El vaso se llenó una y otra vez, y ese hombre recordó a su difunta esposa, a la madre de Braulio, quien hace dos
meses se acostó a dormir para no despertar ya más.
Un infarto fulminante acabó con su vida, pero él sabía que fue producto de los maltratos que le daba a ella y a su
hijo cuando estaba bajo el influjo del alcohol, que lo tenía dominado.
Ahora que ya no la tenía, comprendió que nadie sabe lo que tiene hasta que lo ve perdido. Y todos esos recuerdos se acentuaron mucho más, porque ese día era Navidad.
Por centrarse en el recuerdo de su esposa, olvidó a su inocente hijo, quien sufrió mucho la pérdida de su madre y
su calvario no cesaba ante aquel trato cruel y frío que ahora le daba su padre.
El hombre comprendió cuanto la necesitaba, pero ya no había remedio. Olvidándose de su pequeño, quien no había comido nada esa tarde de Navidad, se refugió en el alcohol y en la falsa y engañosa euforia que éste le daba.
Las lágrimas brotaron y se quedó de bruces sollozando ante la mesa. La botella estaba a la mitad y aquel vaso medio vacío resplandecía ante la luz de la bombilla y envuelto por las volutas del cercano cigarrillo.
De pronto, sintió que una mano le tocaba el hombro y al levantar la cabeza, miró a su hijo quien le dijo:
—Feliz Navidad, papacito…
El chiquillo le puso en sus manos un tosco cenicero de madera, que tenía mal grabadas las palabras: ‘Para papá’.
De inmediato salió de la habitación, dejándolo perplejo.
El hombre observó asombrado la pieza. Braulio, con un trozo de madera de balsa y usando la navaja, había tallado de manera rudimentaria el cuenco del cenicero y cuatro ranuras para poner ahí los cigarrillos.
No era una obra de arte, pero las manos, esas manos que fueron heridas y que eran de su hijo, habían hecho con amor su regalo de Navidad… ¿Y cómo le había pagado? ¡Con una sonora bofetada y con su desprecio más abominable!
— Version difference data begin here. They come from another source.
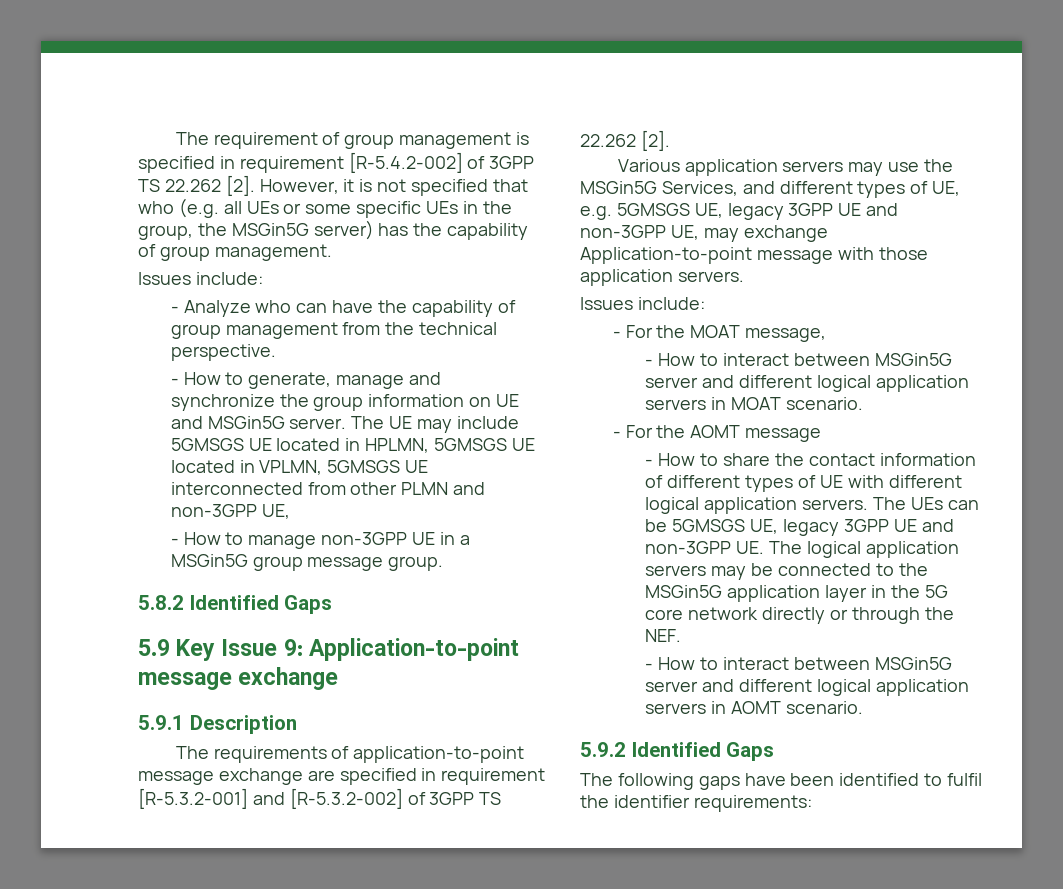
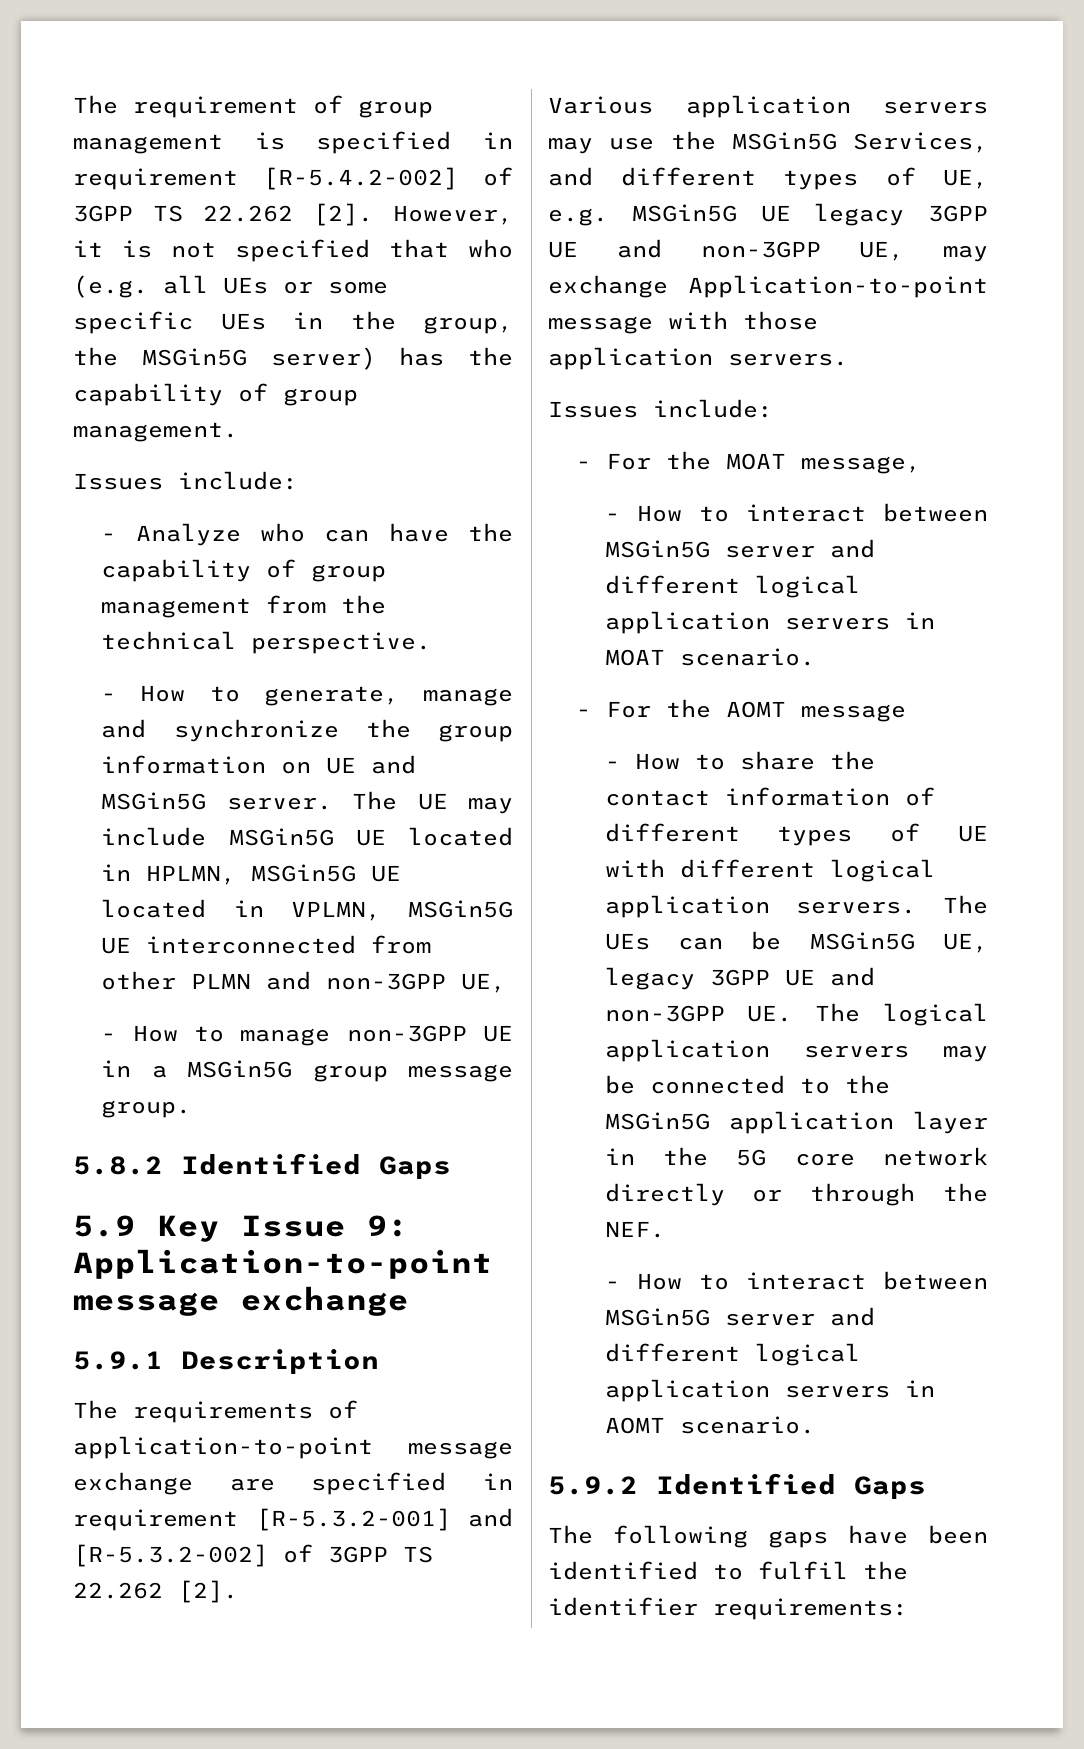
- The UE may include 5GMSGS UE located in HPLMN, 5GMSGS UE located in VPLMN, 5GMSGS UE interconnected from other PLMN and non-3GPP UE,
+ The UE may include MSGin5G UE located in HPLMN, MSGin5G UE located in VPLMN, MSGin5G UE interconnected from other PLMN and non-3GPP UE,
- Various application servers may use the MSGin5G Services, and different types of UE, e.g. 5GMSGS UE, legacy 3GPP UE and non-3GPP UE, may exchange Application-to-point message with those application servers.
+ Various application servers may use the MSGin5G Services, and different types of UE, e.g. MSGin5G UE legacy 3GPP UE and non-3GPP UE, may exchange Application-to-point message with those application servers.
- The UEs can be 5GMSGS UE, legacy 3GPP UE and non-3GPP UE. The logical application servers may be connected to the MSGin5G application layer in the 5G core network directly or through the NEF.
+ The UEs can be MSGin5G UE, legacy 3GPP UE and non-3GPP UE. The logical application servers may be connected to the MSGin5G application layer in the 5G core network directly or through the NEF.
Con sus manos dio de vueltas a la tosca pieza de madera y poco a poco la luz fue entrando en su cerebro, apartando los efluvios del alcohol y dándole cordura. Se avergonzó por lo que le había hecho a su pequeño.
Pero más le reprochó la conciencia el haberlo dejado a su suerte, cuando la madre había fallecido y necesitaba amor, cariño y un hombro que lo consolara. Se odió a sí mismo por el gran desapego que le ha estado mostrando.
Sus lágrimas volvieron a rodar, pero ahora no por todos los tequilas ingeridos, sino porque se dio cuenta de que ahora estaba despreciando a lo único que lo quería de corazón.
Recordó sus manos maltratadas por el filo de la navaja y que esas heridas no le importaron a su chiquillo, ya que el cenicero lo hizo por el cariño que le tenía a su progenitor.
A Braulio no le importó que ese hombre fuera borracho, un ingrato y que se portara mal con él. Solo sabía que era su padre. ¡Su padre que, fuera como fuese, lo amaba tal y comoera!
Se sintió peor que una alimaña. Esas manos heridas le vinieron a la mente una y otra vez, y apenado recordó que,
un día como ese, de Navidad, otras manos se dejaron herir, maltratar con unos clavos y también por amor a él.
Aquellas manos soportaron el suplicio hasta llegar a la muerte, para que él se acercara a aquella cruz y pudiera ser perdonado. Cada golpe del mazo hundía más y más el clavo en aquellas manos, simbolizando: ‘Te amo, te amo’.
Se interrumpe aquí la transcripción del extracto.